TO DO – Each line below must be transcribed exactly, and no picture may appear in the transcription.

MATERIAL PROVIDED –
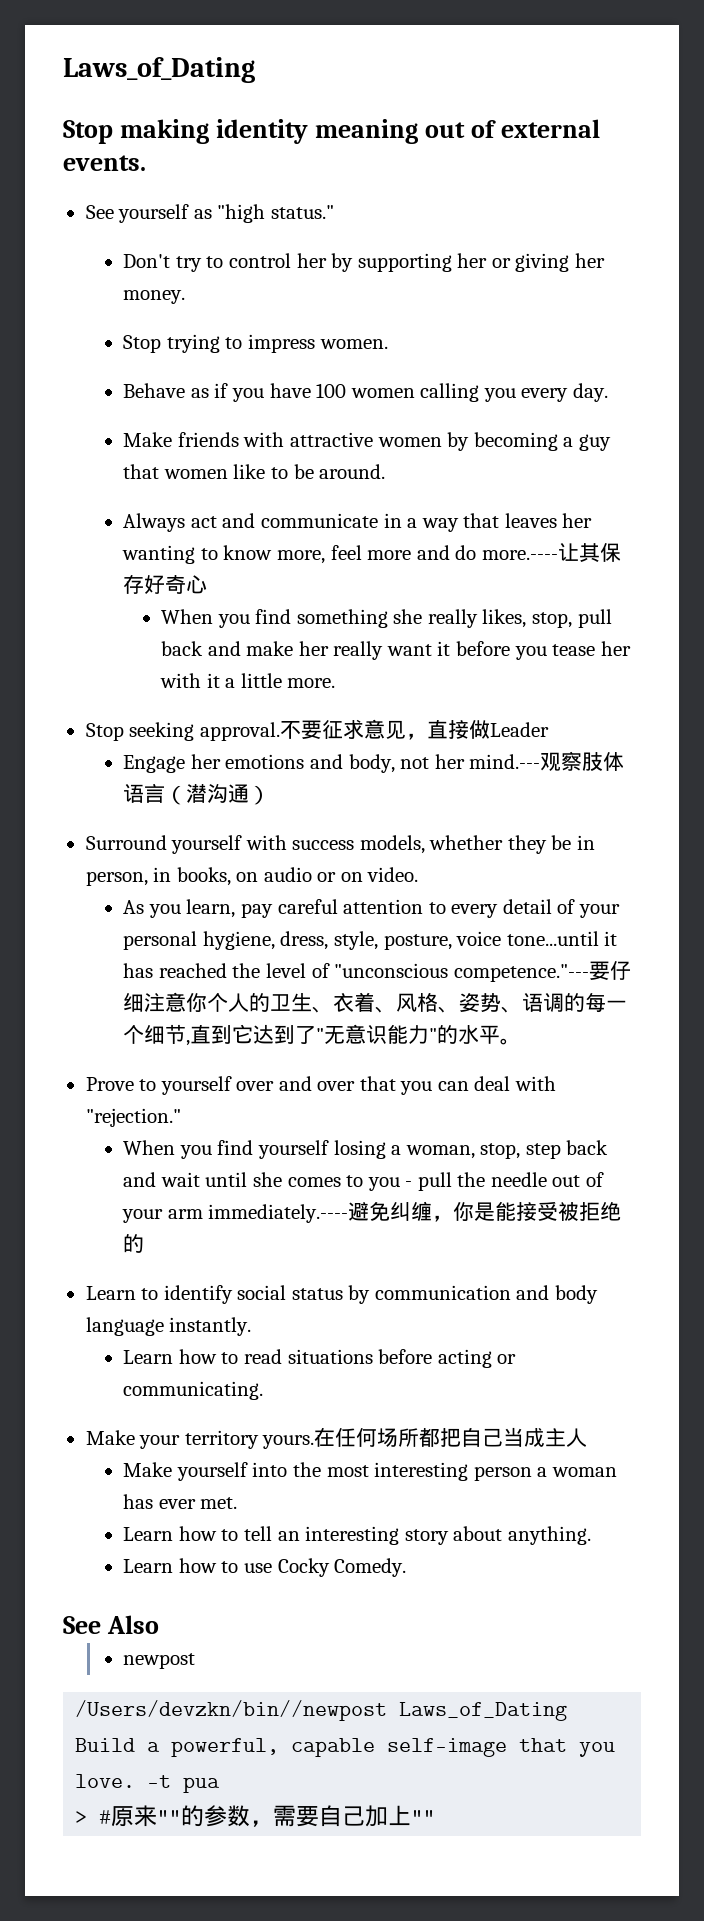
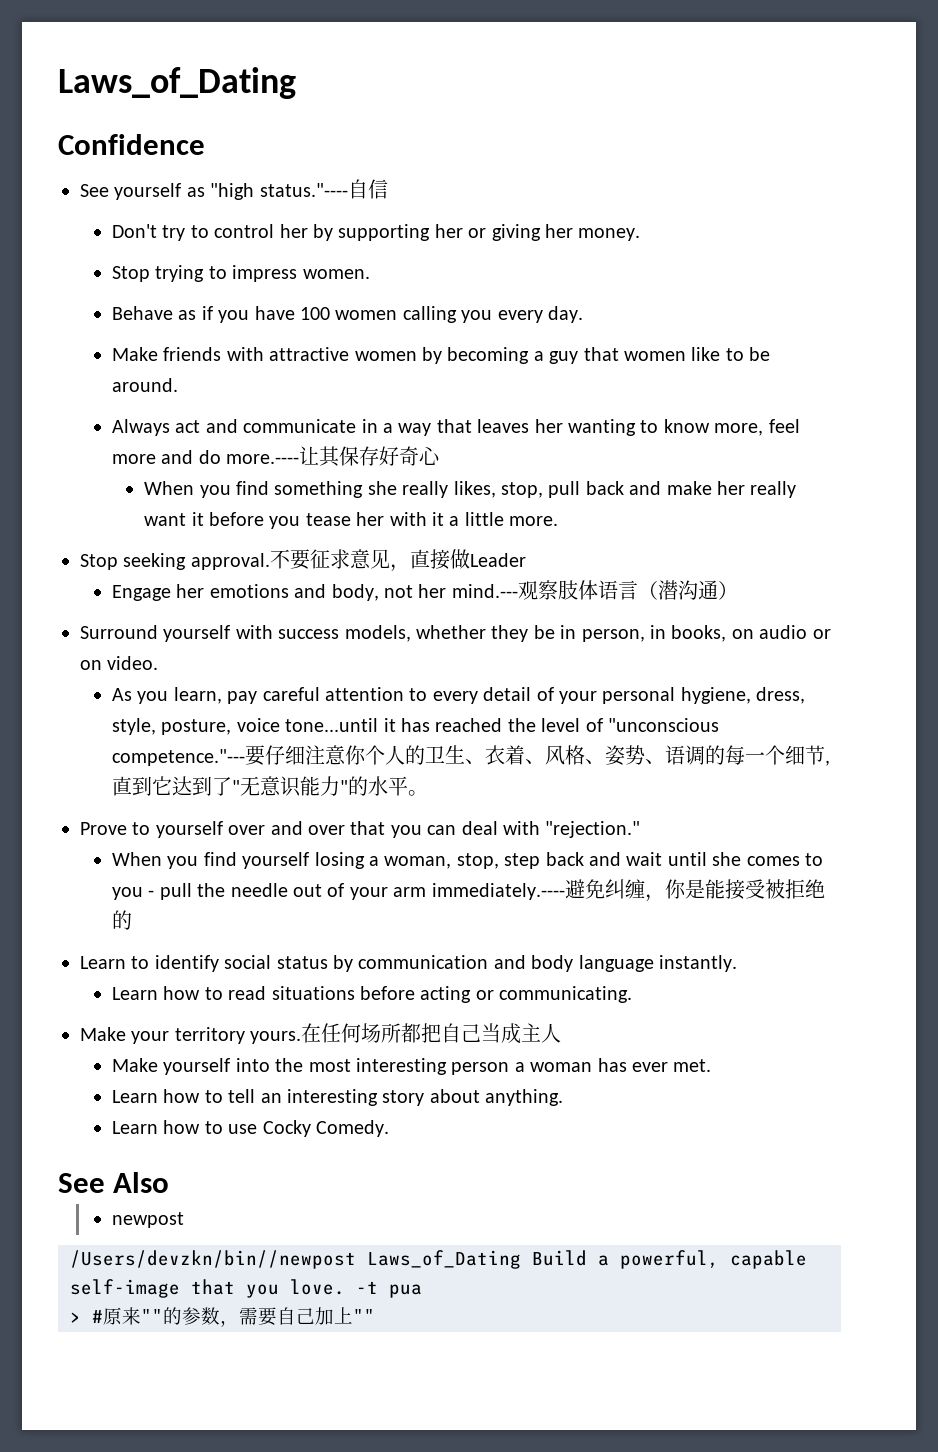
[63,119,601,144] [63,155,146,171] Stop making identity meaning out of external events. -> [58,134,205,155] Confidence
[270,205,334,219] status." -> [259,179,388,199] status."----自信

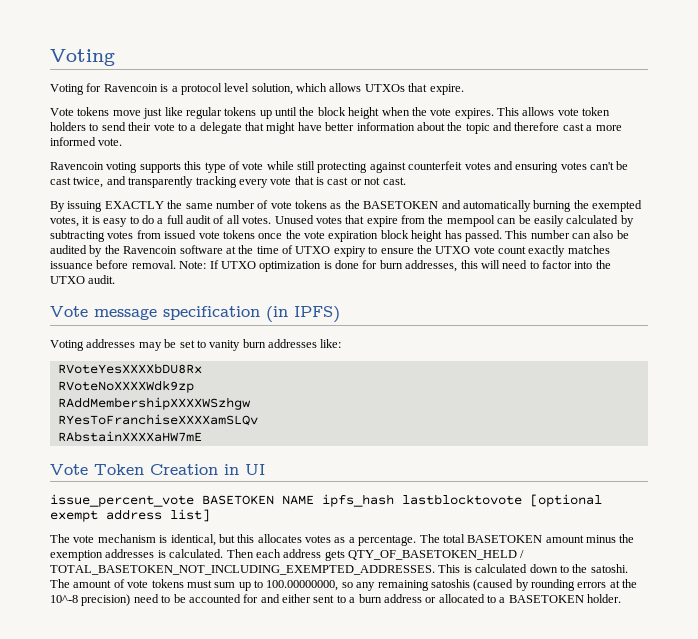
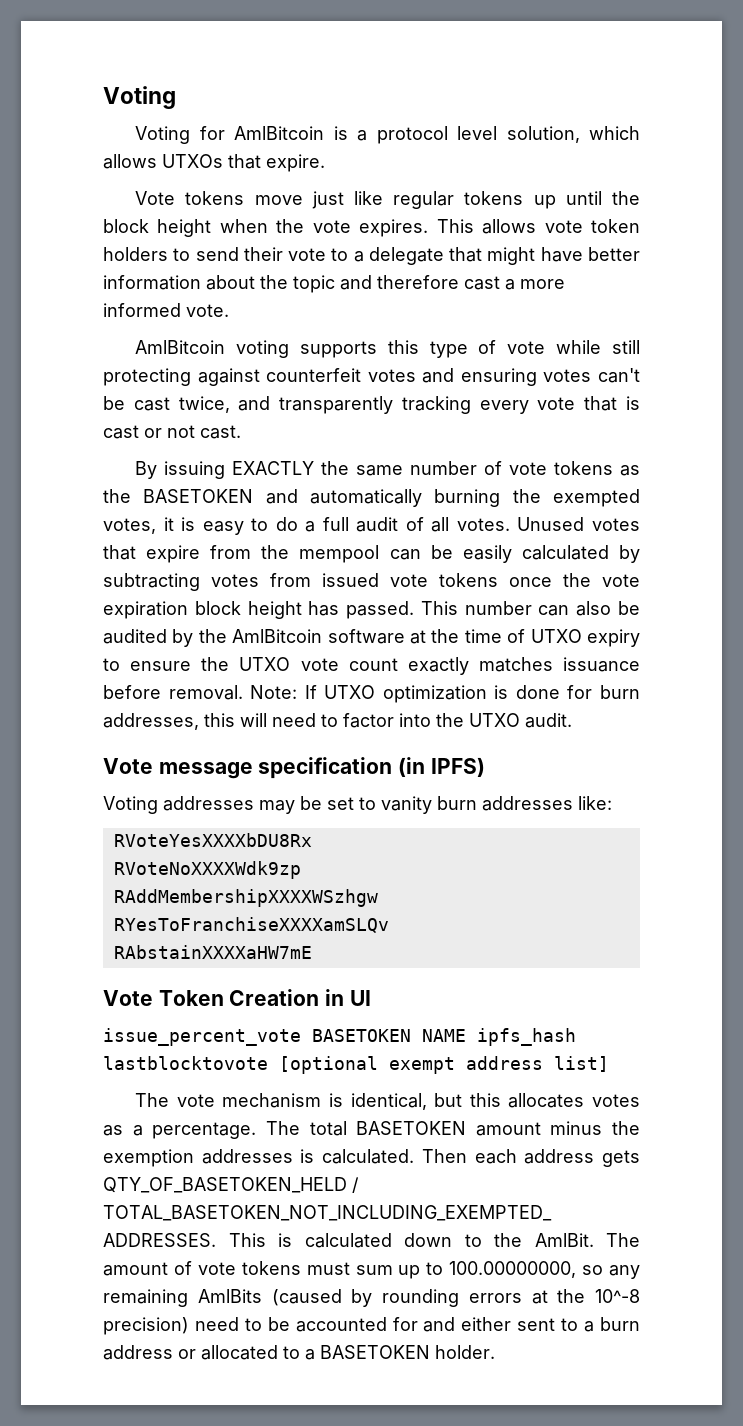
[103,84,158,92] Ravencoin -> [234,126,325,140] AmlBitcoin
[50,162,104,170] Ravencoin -> [135,340,226,354] AmlBitcoin
[123,246,178,254] Ravencoin -> [232,629,323,643] AmlBitcoin
[590,564,628,573] satoshi. -> [534,1233,594,1247] AmlBit.
[430,579,470,588] satoshis -> [197,1289,262,1303] AmlBits

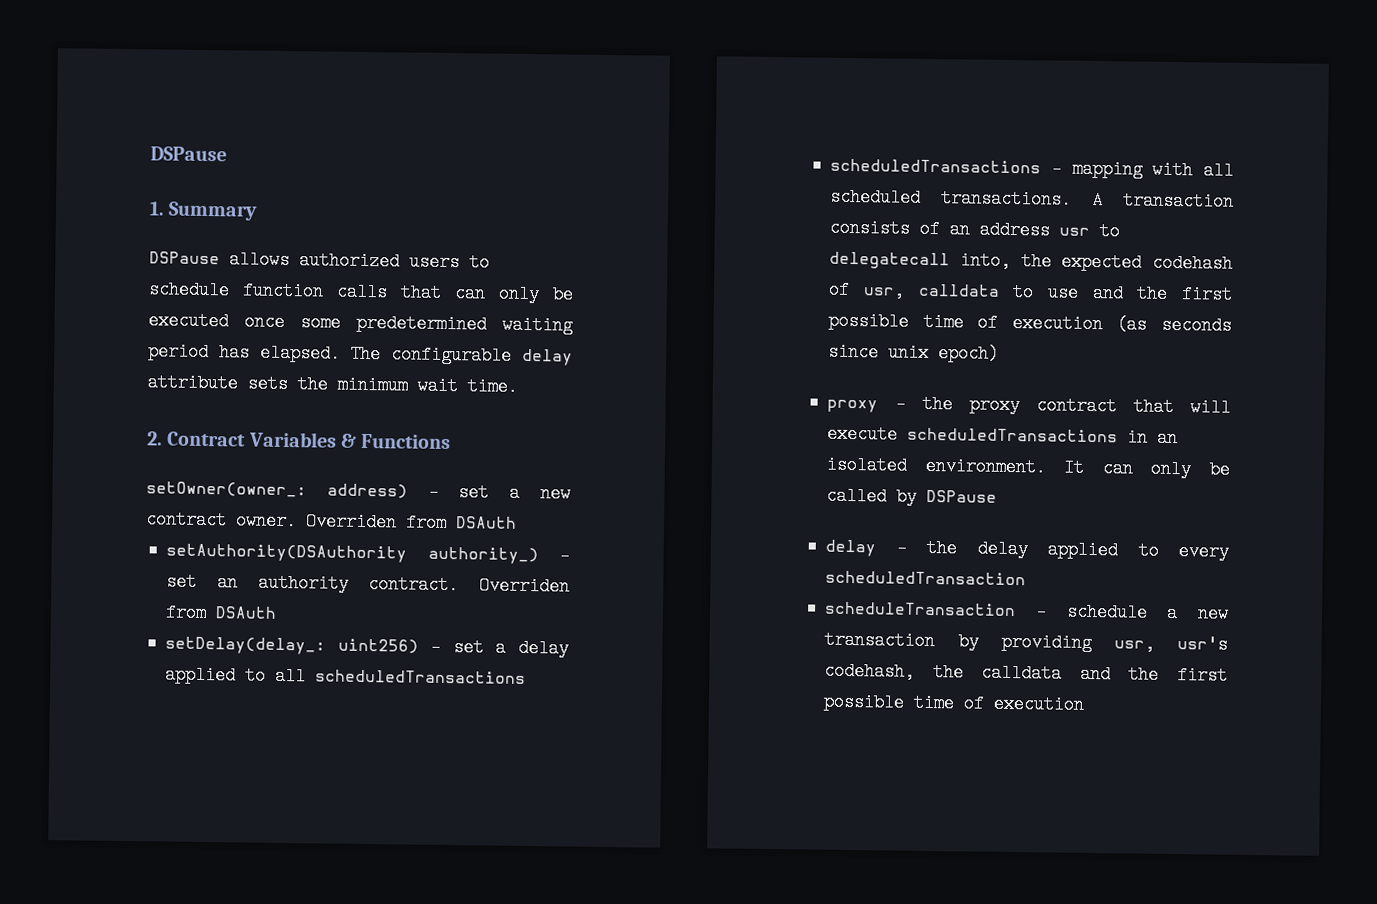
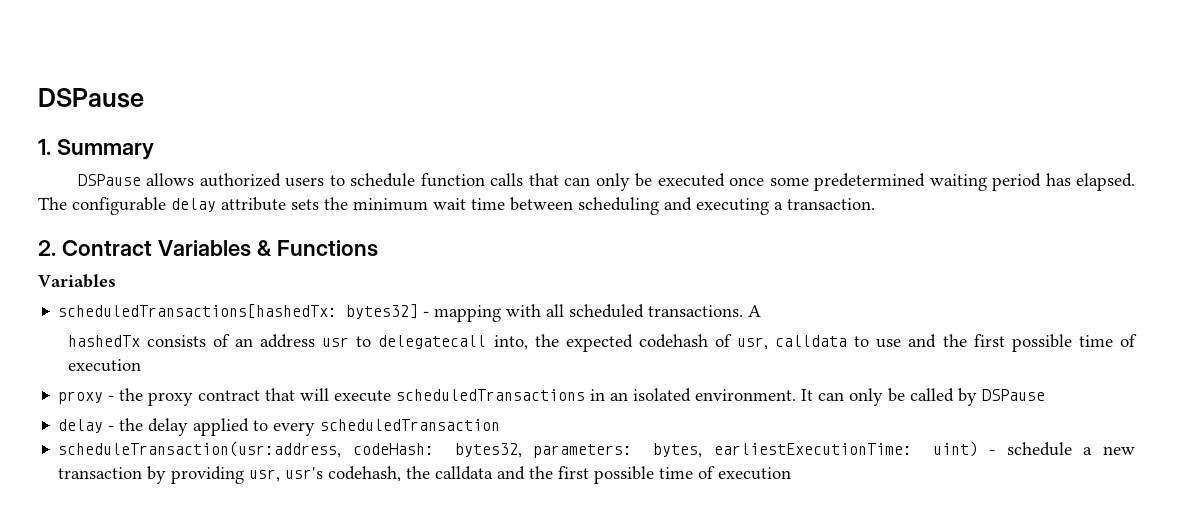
[467,377,518,396] time. -> [471,197,875,215] time between scheduling and executing a transaction.
[146,481,571,503] [146,510,517,533] [166,543,570,565] [166,572,570,596] [165,603,278,623] [165,636,569,658] [165,665,527,686] [830,158,1042,174] setOwner(owner_: address) - set a new contract owner. Overriden from DSAuth // setAuthority(DSAuthority authority_) - set an authority contract. Overriden from DSAuth // setDelay(delay_: uint256) - set a delay applied to all scheduledTransactions // scheduledTransactions -> [38,274,116,288] [58,304,419,319] Variables // scheduledTransactions[hashedTx: bytes32]
[1123,191,1234,211] transaction -> [67,335,140,347] // hashedTx
[1116,315,1232,335] [828,342,1000,363] (as seconds since unix epoch) -> (141, 365) none
[825,601,1017,617] scheduleTransaction -> [58,441,978,458] scheduleTransaction(usr:address, codeHash: bytes32, parameters: bytes, earliestExecutionTime: uint)

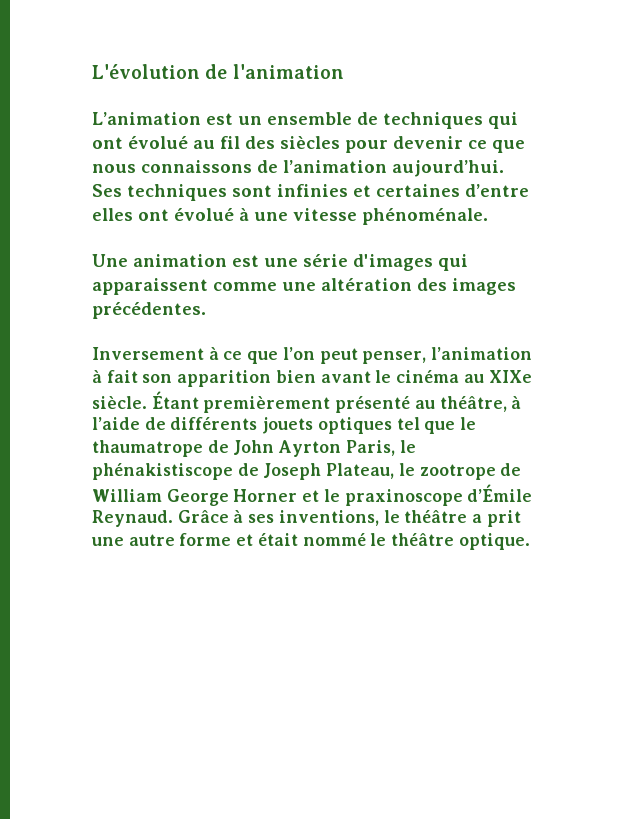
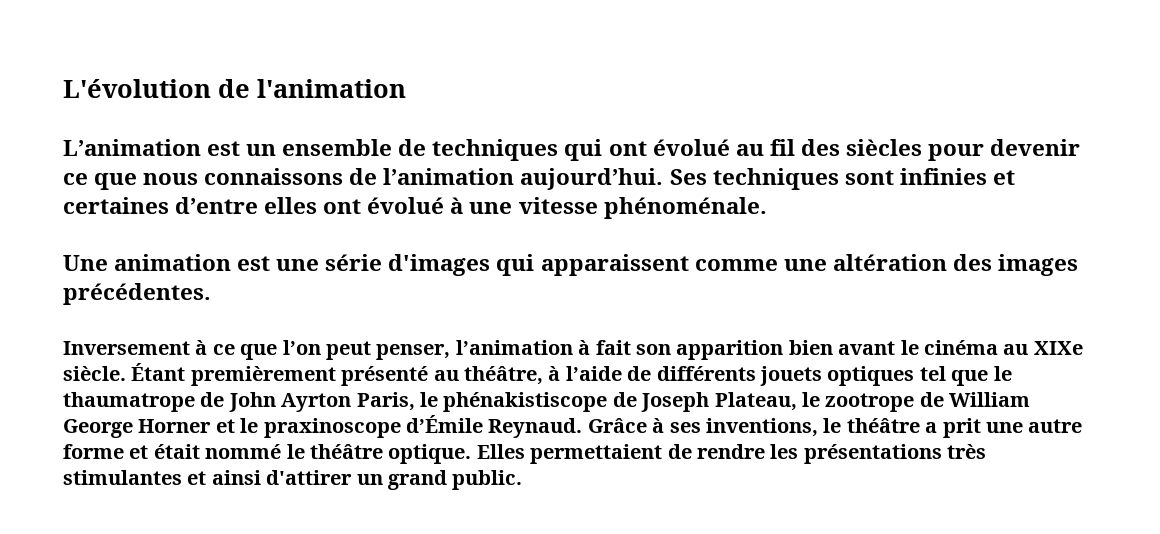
(530, 541) none -> [476,444,987,464] [63,470,523,490] Elles permettaient de rendre les présentations très stimulantes et ainsi d'attirer un grand public.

TASK ANSWER –
[63,119,601,144] [63,155,146,171] Stop making identity meaning out of external events. -> [58,134,205,155] Confidence
[270,205,334,219] status." -> [259,179,388,199] status."----自信

[103,84,158,92] Ravencoin -> [234,126,325,140] AmlBitcoin
[50,162,104,170] Ravencoin -> [135,340,226,354] AmlBitcoin
[123,246,178,254] Ravencoin -> [232,629,323,643] AmlBitcoin
[590,564,628,573] satoshi. -> [534,1233,594,1247] AmlBit.
[430,579,470,588] satoshis -> [197,1289,262,1303] AmlBits

[467,377,518,396] time. -> [471,197,875,215] time between scheduling and executing a transaction.
[146,481,571,503] [146,510,517,533] [166,543,570,565] [166,572,570,596] [165,603,278,623] [165,636,569,658] [165,665,527,686] [830,158,1042,174] setOwner(owner_: address) - set a new contract owner. Overriden from DSAuth // setAuthority(DSAuthority authority_) - set an authority contract. Overriden from DSAuth // setDelay(delay_: uint256) - set a delay applied to all scheduledTransactions // scheduledTransactions -> [38,274,116,288] [58,304,419,319] Variables // scheduledTransactions[hashedTx: bytes32]
[1123,191,1234,211] transaction -> [67,335,140,347] // hashedTx
[1116,315,1232,335] [828,342,1000,363] (as seconds since unix epoch) -> (141, 365) none
[825,601,1017,617] scheduleTransaction -> [58,441,978,458] scheduleTransaction(usr:address, codeHash: bytes32, parameters: bytes, earliestExecutionTime: uint)

(530, 541) none -> [476,444,987,464] [63,470,523,490] Elles permettaient de rendre les présentations très stimulantes et ainsi d'attirer un grand public.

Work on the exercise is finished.